8 In his reasons, his Honour identified the following factors as relevant: that the absence of the required warning on the sunglasses posed a safety threat to persons whilst driving and could affect other persons; his serious view of the offences; that those who manufactured and supplied sunglasses had both a legal and moral duty to comply with Australian standards which were designed to meet real needs; that the appellant was aware that the sunglasses did not comply with the relevant standards and were supplied notwithstanding non-compliance; that the offences were motivated by commercial considerations, and that a punishment must be such as to pose a deterrent to others who may be minded to ignore the standards. On the other hand, his Honour took into account the appellant's age and the fact that he would be faced with a substantial bill for legal costs. This was influential in particular with respect to the extent of the fine, the prosecutor having pressed for a larger penalty. His Honour also took into account that, to an extent, the appellant had been overborne by his business partner. As against that, the appellant was found by his Honour to have been aware of the standards of his profession as an optician and the relevant legal requirements.
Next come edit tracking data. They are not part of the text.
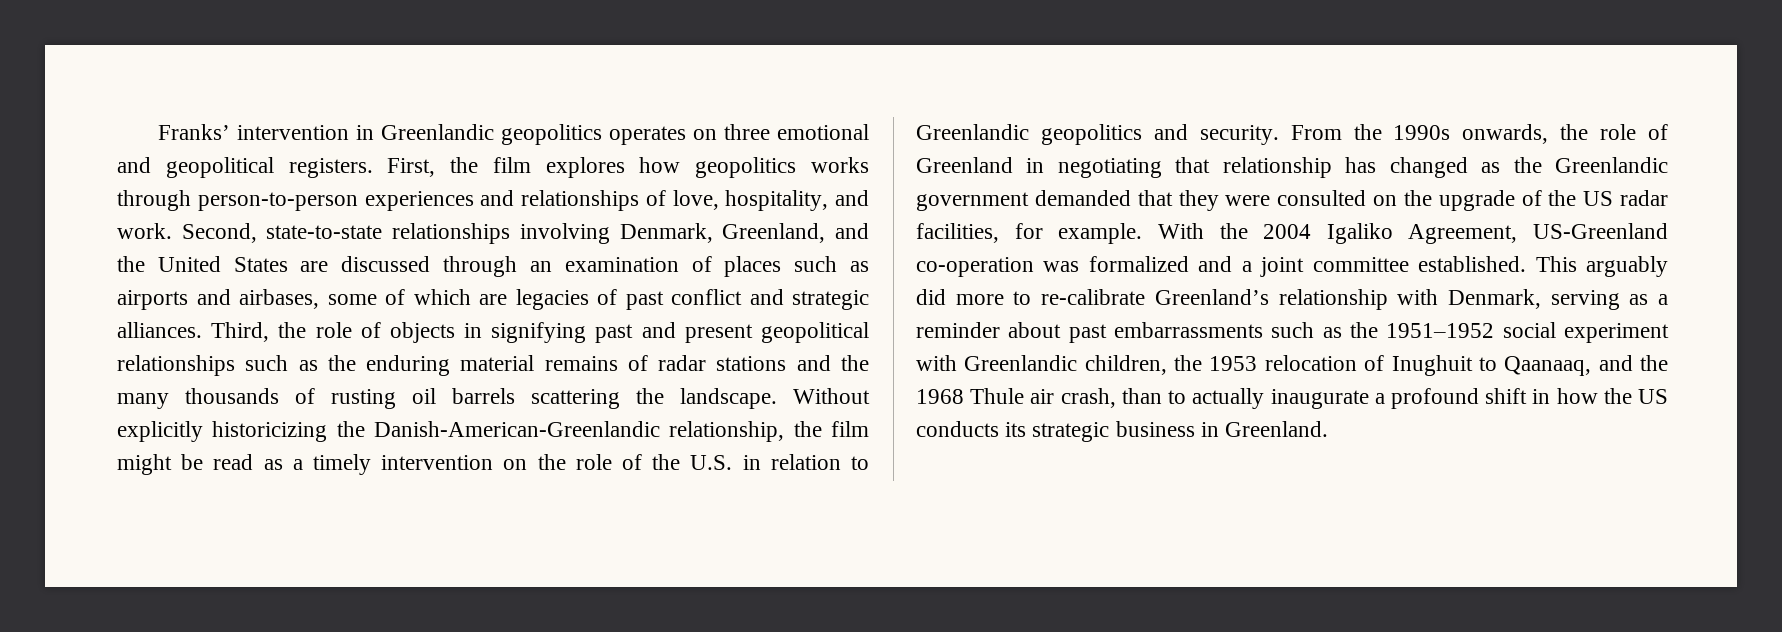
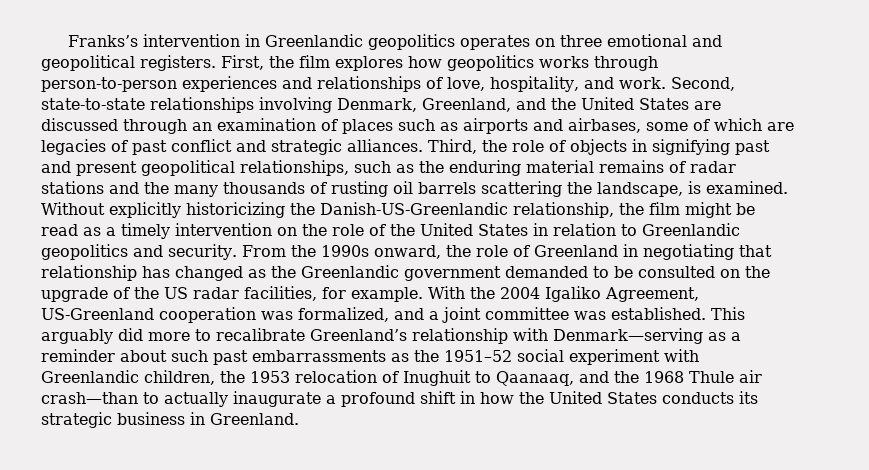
- Franks’ intervention in Greenlandic geopolitics operates on three emotional and geopolitical registers.
+ Franks’s intervention in Greenlandic geopolitics operates on three emotional and geopolitical registers.
- Third, the role of objects in signifying past and present geopolitical relationships such as the enduring material remains of radar stations and the many thousands of rusting oil barrels scattering the landscape.
+ Third, the role of objects in signifying past and present geopolitical relationships, such as the enduring material remains of radar stations and the many thousands of rusting oil barrels scattering the landscape, is examined.
- Without explicitly historicizing the Danish-American-Greenlandic relationship, the film might be read as a timely intervention on the role of the U.S. in relation to Greenlandic geopolitics and security.
+ Without explicitly historicizing the Danish-US-Greenlandic relationship, the film might be read as a timely intervention on the role of the United States in relation to Greenlandic geopolitics and security.
- From the 1990s onwards, the role of Greenland in negotiating that relationship has changed as the Greenlandic government demanded that they were consulted on the upgrade of the US radar facilities, for example.
+ From the 1990s onward, the role of Greenland in negotiating that relationship has changed as the Greenlandic government demanded to be consulted on the upgrade of the US radar facilities, for example.
- With the 2004 Igaliko Agreement, US-Greenland co-operation was formalized and a joint committee established.
+ With the 2004 Igaliko Agreement, US-Greenland cooperation was formalized, and a joint committee was established.
- This arguably did more to re-calibrate Greenland’s relationship with Denmark, serving as a reminder about past embarrassments such as the 1951–1952 social experiment with Greenlandic children, the 1953 relocation of Inughuit to Qaanaaq, and the 1968 Thule air crash, than to actually inaugurate a profound shift in how the US conducts its strategic business in Greenland.
+ This arguably did more to recalibrate Greenland’s relationship with Denmark—serving as a reminder about such past embarrassments as the 1951–52 social experiment with Greenlandic children, the 1953 relocation of Inughuit to Qaanaaq, and the 1968 Thule air crash—than to actually inaugurate a profound shift in how the United States conducts its strategic business in Greenland.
9 His Honour rejected a submission that a conviction should not be recorded. It was submitted before his Honour that the appellant needed to be registered by the Optical Dispensers Board in New South Wales and that a conviction relating to the field in which he worked would create a serious obstacle to his achieving registration again, his registration having lapsed.

10 The appellant relied on three grounds in his notice of appeal, although there are, in fact, only two, the third amounting to no more than one of failure to give reasons. It is submitted that his Honour failed to have regard to other submissions which had been made to him with respect to penalty and, further, that the consideration that a regulatory authority such as the Optical Dispensers Board be made aware of the appellant's conduct was irrelevant to the exercise of the discretion under s 19B; alternatively, his Honour gave it undue weight.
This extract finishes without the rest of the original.